Lorna Simpson is an artist and photographer. Her art usually shows photos of black women combined with text to express contemporary society's relationship with race, ethnicity and sex. Whitney Museum of American Art is featuring...
Lorna was born in New York, she attended the High School of Art and Design where me met. Later attending Visual Arts in New York and then at the University of California, San Diego. We were fortunate to become friends early in life. More fortunate am I to watch her career develop, even if we don't always remain in close contact. I have always continued to support her work and smile from afar. Winking at her accolades, smiling ear to ear.
Her earliest work was as a documentary street photographer, before moving her observations of race and society into her studio. Simpson began exploring ethnic divisions in the 1980's era of multiculturalism. Her most notable works combine words with photographs of anonymously cropped images of women and occasionally men. While the pictures may appear straightforward, the text will often confront the viewer with the underlying racism still found in American culture.

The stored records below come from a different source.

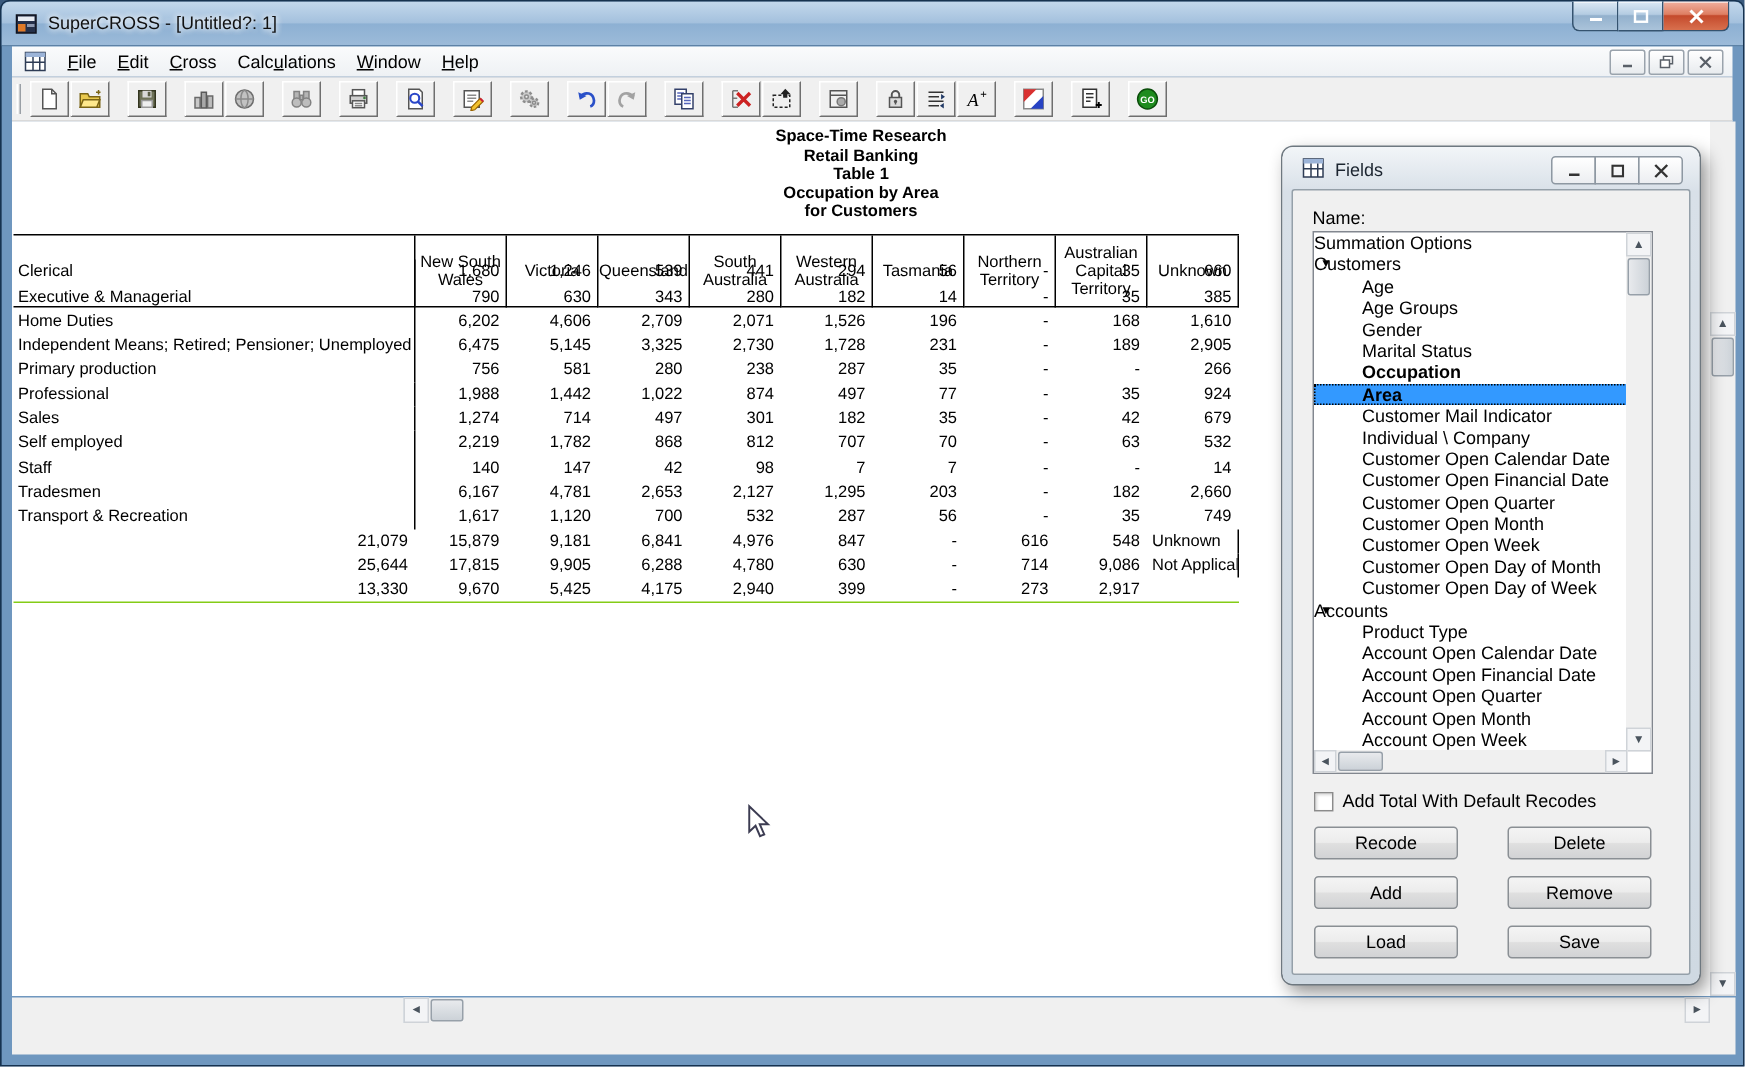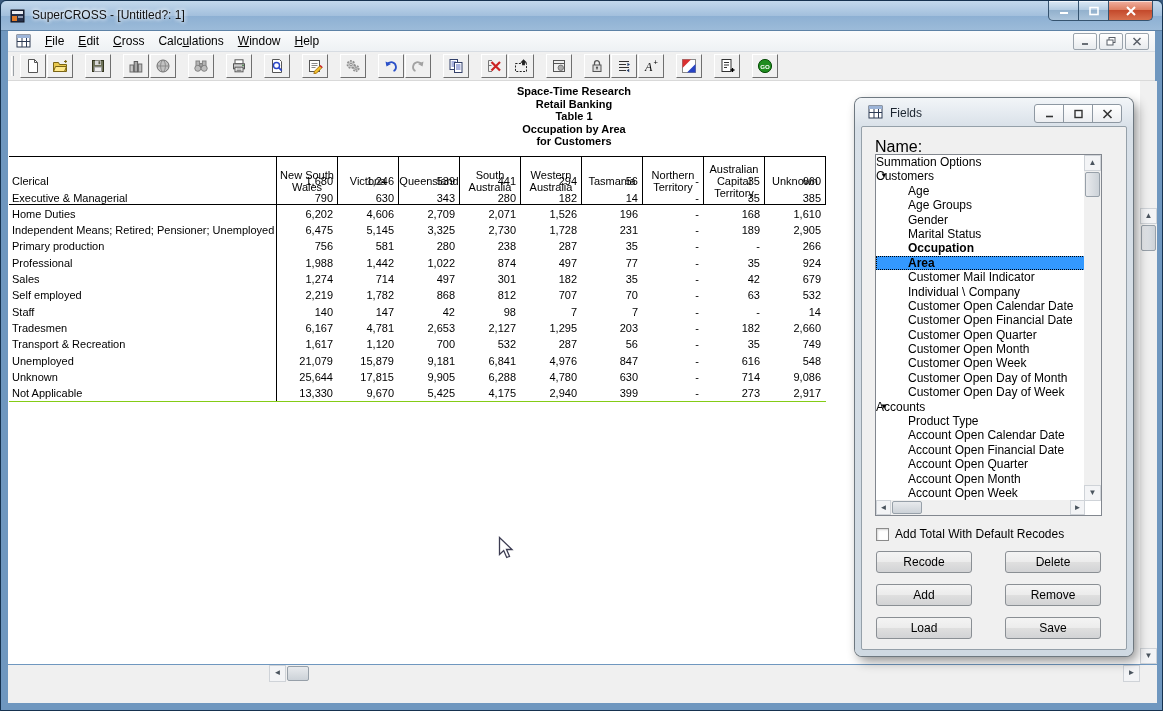--- a/index.html
+++ b/index.html
@@ -81,7 +81,7 @@
   .dlg-cap:last-child { border-radius:0 3px 3px 0; }
   .dlg-client { position:absolute; left:6px; right:6px; top:28px; bottom:6px; background:#f0f0f0;
                 border:1px solid #95a0a9; border-radius:2px; }
-  .name-label { position:absolute; left:13px; top:11px; font-size:16px; color:#000; }
+  .name-label { position:absolute; left:13px; top:11px; font-size:12px; color:#000; }
   .listbox { position:absolute; left:13px; top:27px; width:227px; height:362px; background:#fff;
              border:1px solid #82878f; overflow:hidden; }
   .list-view { position:absolute; left:0; top:0; width:209px; height:346px; overflow:hidden; }

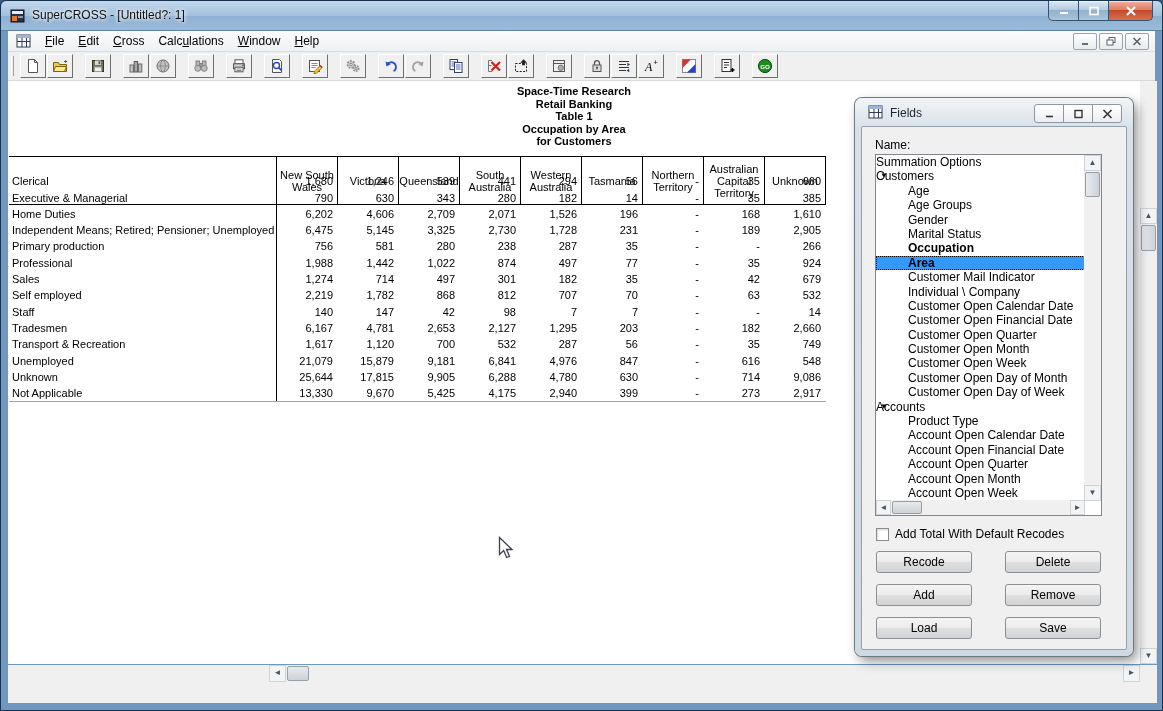--- a/index.html
+++ b/index.html
@@ -539,7 +539,6 @@
         <div class="td-val">-</div>
         <div class="td-val">35</div>
         <div class="td-val">749</div>
-        <div class="td-label">Unemployed</div>
         <div class="td-val">21,079</div>
         <div class="td-val">15,879</div>
         <div class="td-val">9,181</div>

Simpson's 1989 work, Necklines, shows two identical photographs of a black woman's mouth, chin, neck, and collar bone. The white text, “ring, surround, lasso, noose, eye, areola, halo, cuffs, collar, loop”, individual words on black plaques, imply menace, binding or worse. The final phrase, text on red “feel the ground sliding from under you,” openly suggests lynching, though the adjacent images remain serene, non-confrontational and elegant.
Lorna Simpson has explored developing her photographs on large felt panels as well producing as video works such as Call Waiting (1997). She was the first Black woman to participate at the Venice Biennale. In a recent work, Corridor (2003), Simpson sets two women side-by-side; a household servant from 1860 and a wealthy homeowner from 1960. Both women are portrayed by artist Wangechi Mutu, allowing parallel and haunting relationships to be drawn.
Lorna's work has also been presented at the Whitney Museum and MOMA in New York City, Walker Art Center to name a few.
Seeing a friends success is like milk... It does a body good!